Exercise description. Omit all pictures, then print the entries exactly.

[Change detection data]
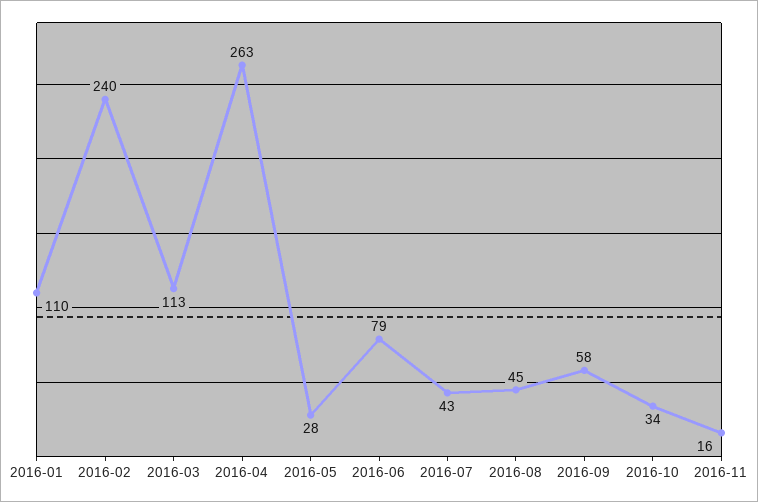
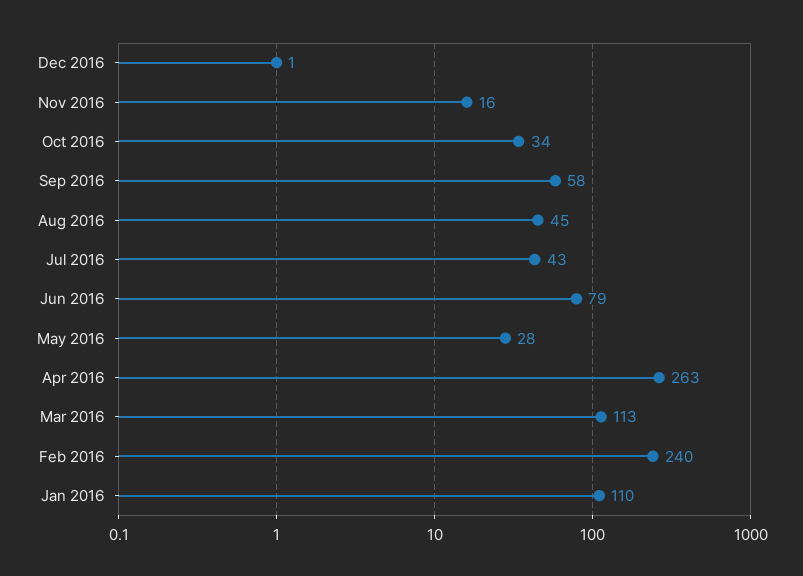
Dec 2016: none -> 1

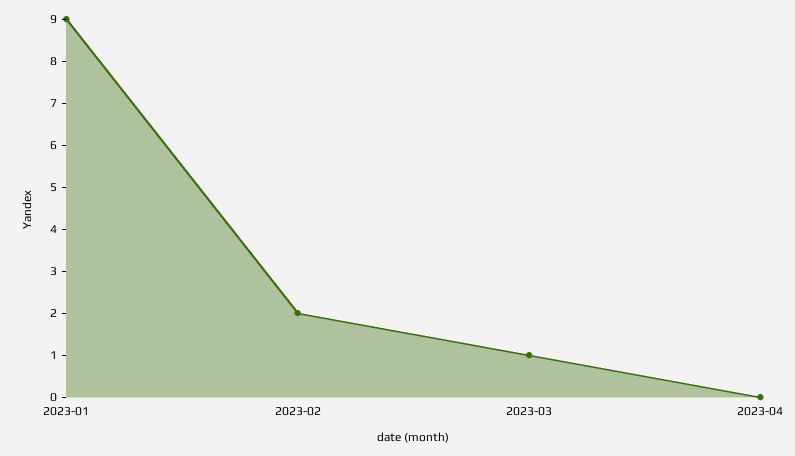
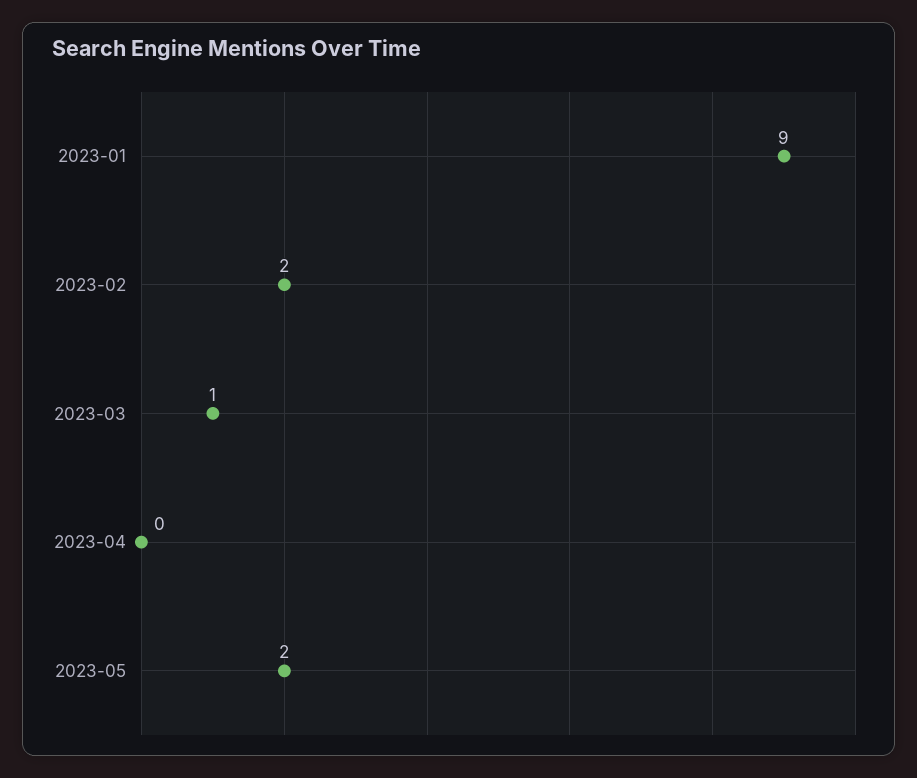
2023-05: none -> 2

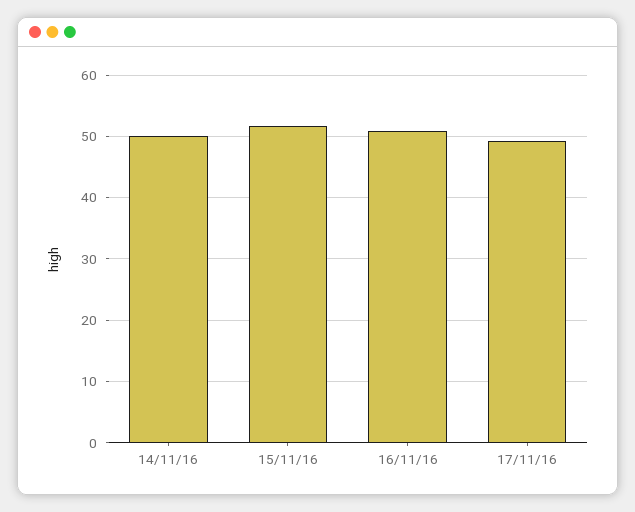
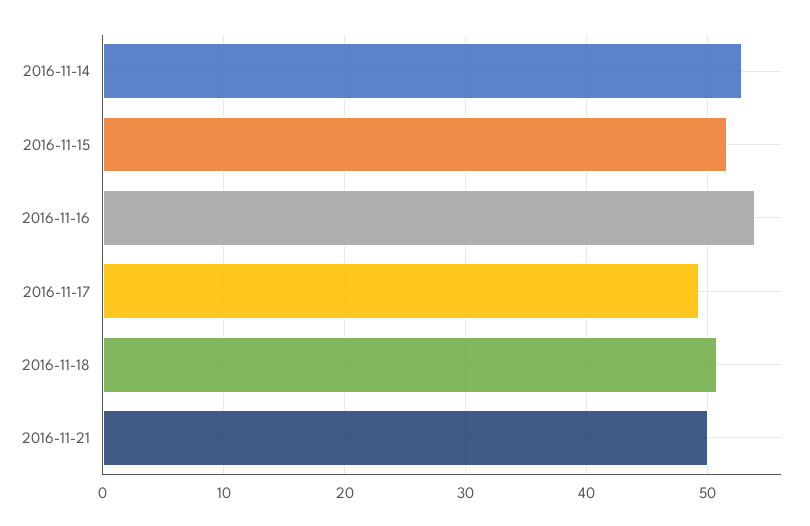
14/11/16: 50 -> 53
16/11/16: 51 -> 54
2016-11-18: none -> 51
2016-11-21: none -> 50

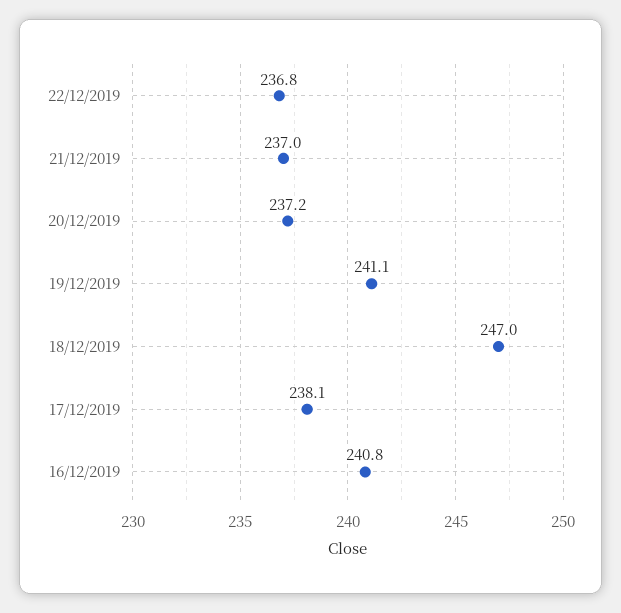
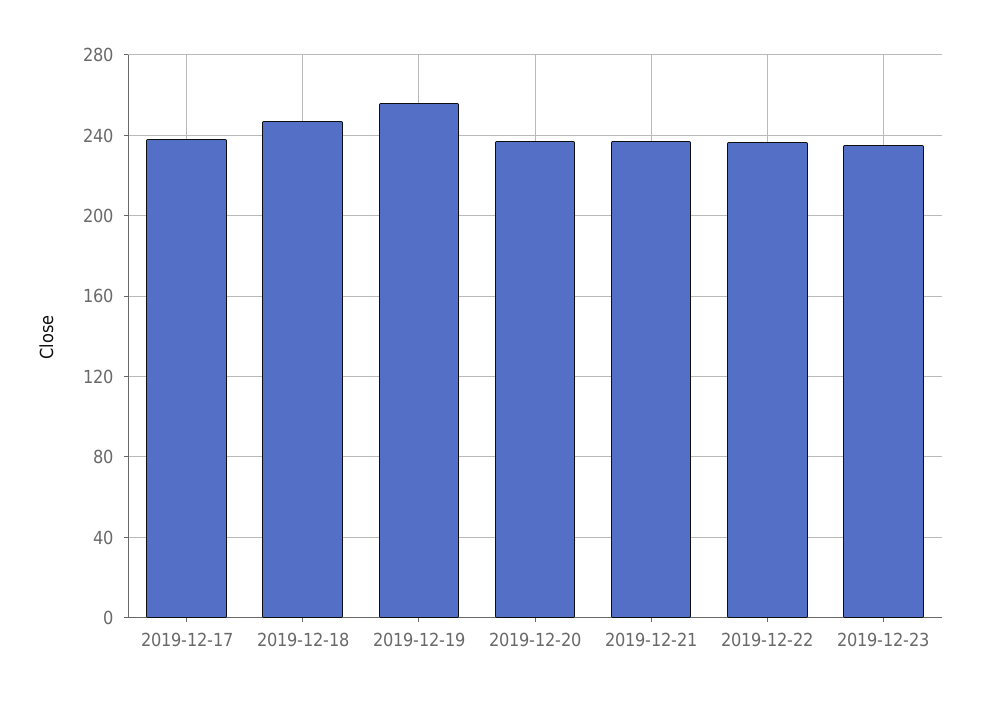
19/12/2019: 241.1 -> 255
16/12/2019: 240.8 -> none
2019-12-23: none -> 235

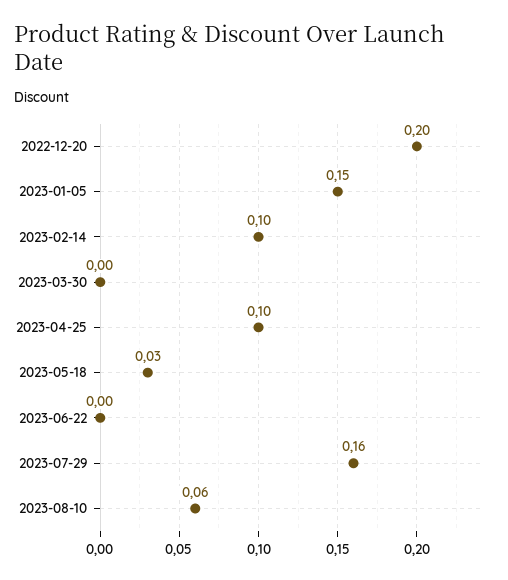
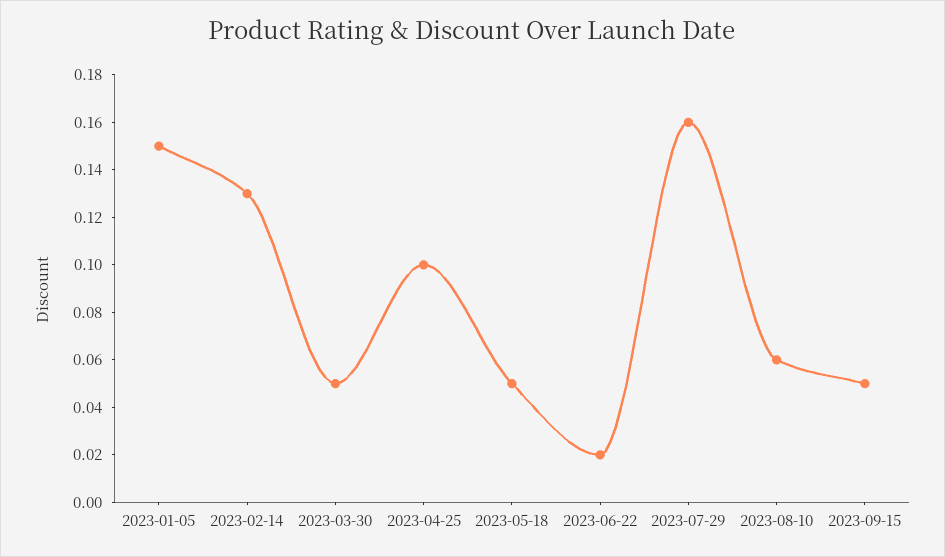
2022-12-20: 0.2 -> none
2023-02-14: 0.1 -> 0.13
2023-03-30: 0 -> 0.05
2023-05-18: 0.03 -> 0.05
2023-06-22: 0 -> 0.02
2023-09-15: none -> 0.05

Output.
Dec 2016: none -> 1

2023-05: none -> 2

14/11/16: 50 -> 53
16/11/16: 51 -> 54
2016-11-18: none -> 51
2016-11-21: none -> 50

19/12/2019: 241.1 -> 255
16/12/2019: 240.8 -> none
2019-12-23: none -> 235

2022-12-20: 0.2 -> none
2023-02-14: 0.1 -> 0.13
2023-03-30: 0 -> 0.05
2023-05-18: 0.03 -> 0.05
2023-06-22: 0 -> 0.02
2023-09-15: none -> 0.05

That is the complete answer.